Foto Lucia CavalloIl 63% degli italiani ricerca sul web le mete nazionali per trascorrere le proprie vacanze, mostrando di preferire il mare o i laghi (64%). Sardegna, Toscana e Puglia, con il Salento in testa, sono le destinazioni più cliccate, in crescita rispetto allo scorso anno.

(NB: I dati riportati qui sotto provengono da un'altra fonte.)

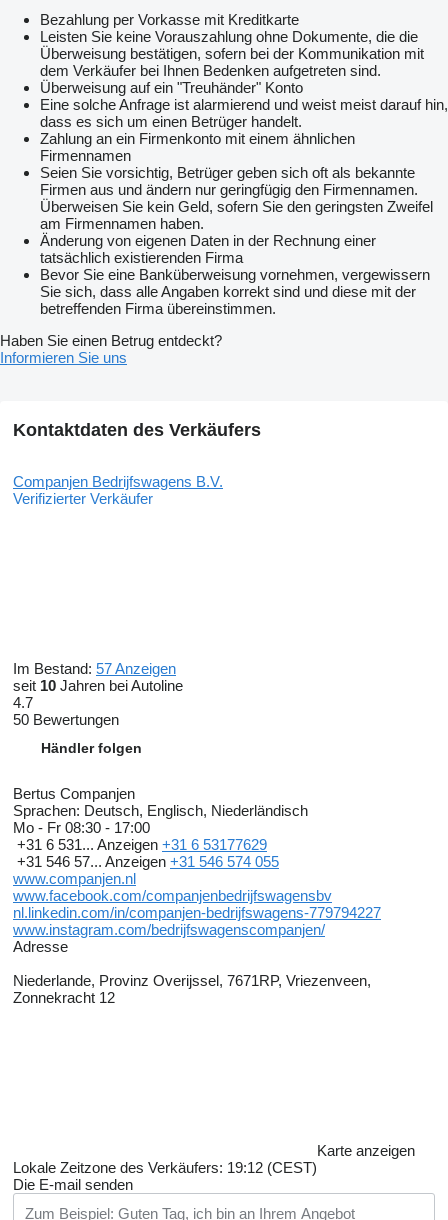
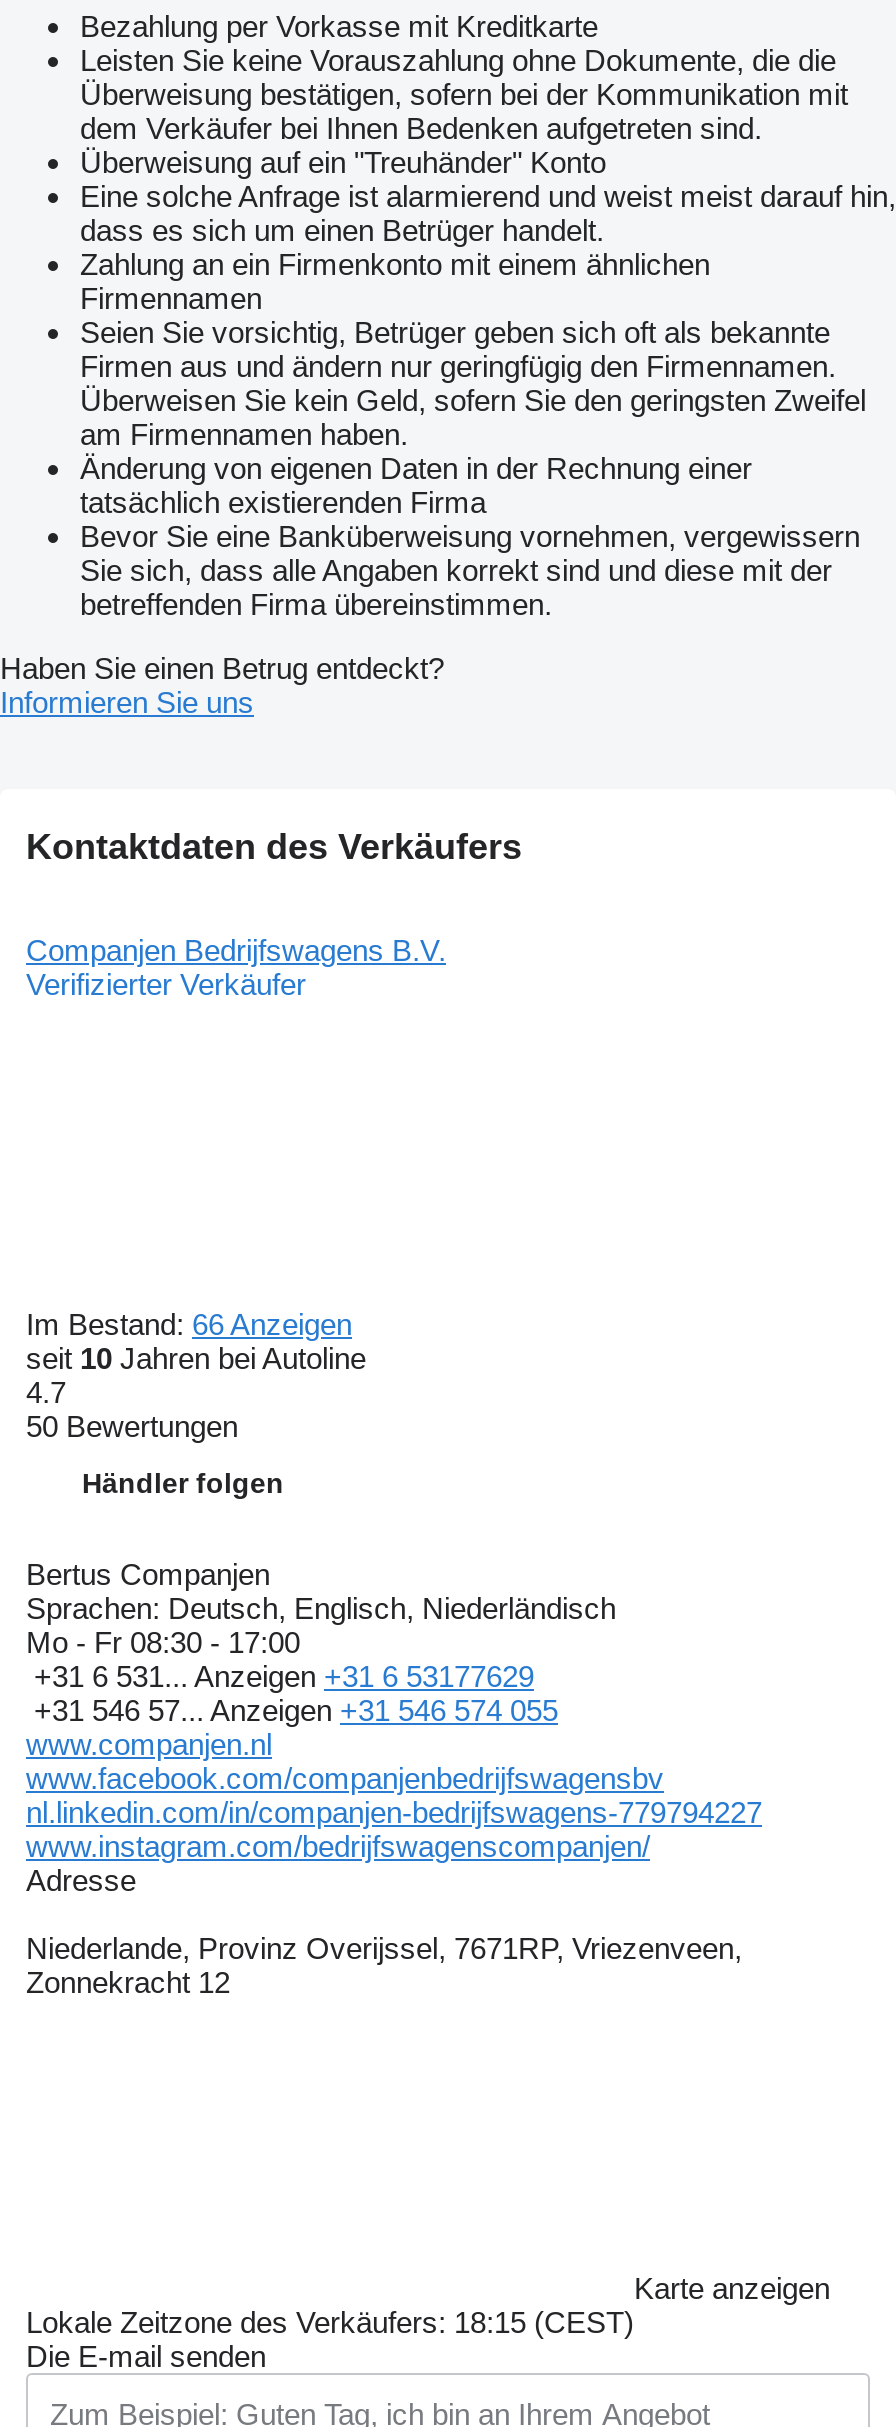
- Im Bestand: 57 Anzeigen
+ Im Bestand: 66 Anzeigen

- Lokale Zeitzone des Verkäufers: 19:12 (CEST)
+ Lokale Zeitzone des Verkäufers: 18:15 (CEST)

Lo rivela uno studio dell’Osservatorio integrato dei viaggi e del turismo condotto da Amadeus Italia, azienda leader nella distribuzione e nella fornitura di tecnologie e servizi agli operatori del settore turistico, in collaborazione con Google per l’acquisizione dei dati sui trend di inizio estate. Dopo l’Italia, sono i Paesi europei i più ricercati on-line, evidenziando l’interesse del 28% dei nostri connazionali. Le preferenze si sono rivolte per lo più sulla Spagna, Baleari e Costa Brava, e sulle isole greche, Creta, Rodi e Dodecaneso in particolare. Una crescita dovuta in parte alle recenti tensioni politiche di Egitto e Tunisia. Così per la Turchia, scelta dagli utenti come meta alternativa alla crisi del Mar Rosso. Bene anche le capitali europee, tra cui Londra, Berlino, Amsterdam, Vienna, Praga e Budapest, che guidano il turismo culturale. Dal report di Google è emerso inoltre che il 9% degli utenti ha scelto i viaggi a lungo raggio. Le isole caraibiche, il Brasile, la Cina e gli Stati Uniti le destinazioni più gettonate. In ascesa anche il turismo creativo che in Italia conta già circa 50.000 appassionati. Si tratta di una tendenza nuova, ricercata per esempio dalle donne che frequentano laboratori di ceramica o di cucina, oppure dagli amanti del ballo che viaggiano per esibirsi nei workshop. Una vacanza che si basa in particolare sull’esperienza legata alle attività e ai luoghi visitati. Nell’Unione Europea sono invece 70 milioni i cultori del turismo gay e lesbico, stimati nell’ultimo anno, mentre in Italia il giro d’affari corrisponde oggi al 7% circa di quello complessivo. In questo settore, il 55% degli italiani preferisce rimanere nella penisola per trascorrere le vacanze: promuovendo diverse iniziative, la Toscana è la meta più richiesta, oltre a Bologna e Roma. Coloro che si spingono all’estero, il 25% degli utenti, scelgono destinazioni famose per la possibilità di unioni civili, prenotano soggiorni di almeno 7 notti, arrivando a spendere in media il 38% in più rispetto ad un turista eterosessuale. L’agenzia per il turismo di New York ha lanciato proprio in questi giorni la campagna “NYC I do”, dedicata alle coppie omosessuali che sceglieranno la Grande Mela per il loro matrimonio, ora che le leggi federali lo consentono, aggiungendo milioni di dollari all’economia dello Stato.